Records from a data source
####################
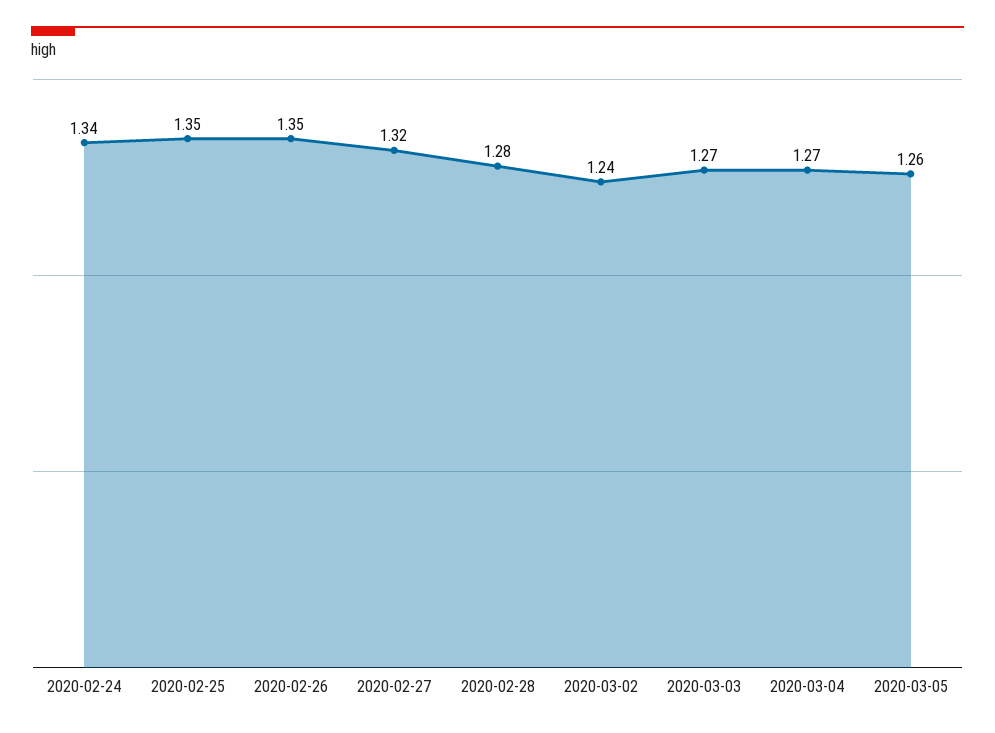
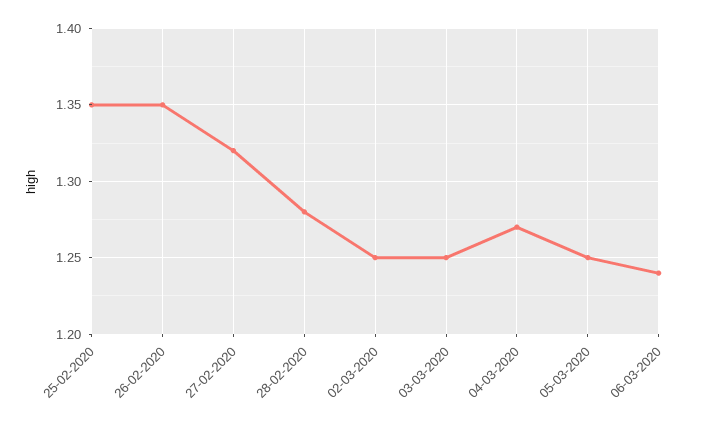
2020-02-24: 1.34 -> none
2020-03-02: 1.24 -> 1.25
2020-03-03: 1.27 -> 1.25
2020-03-05: 1.26 -> 1.25
06-03-2020: none -> 1.24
####################
WORK ORDER: Whenever a line in the entries holds the word "none", copy that line.

RESPONSE:
2020-02-24: 1.34 -> none
06-03-2020: none -> 1.24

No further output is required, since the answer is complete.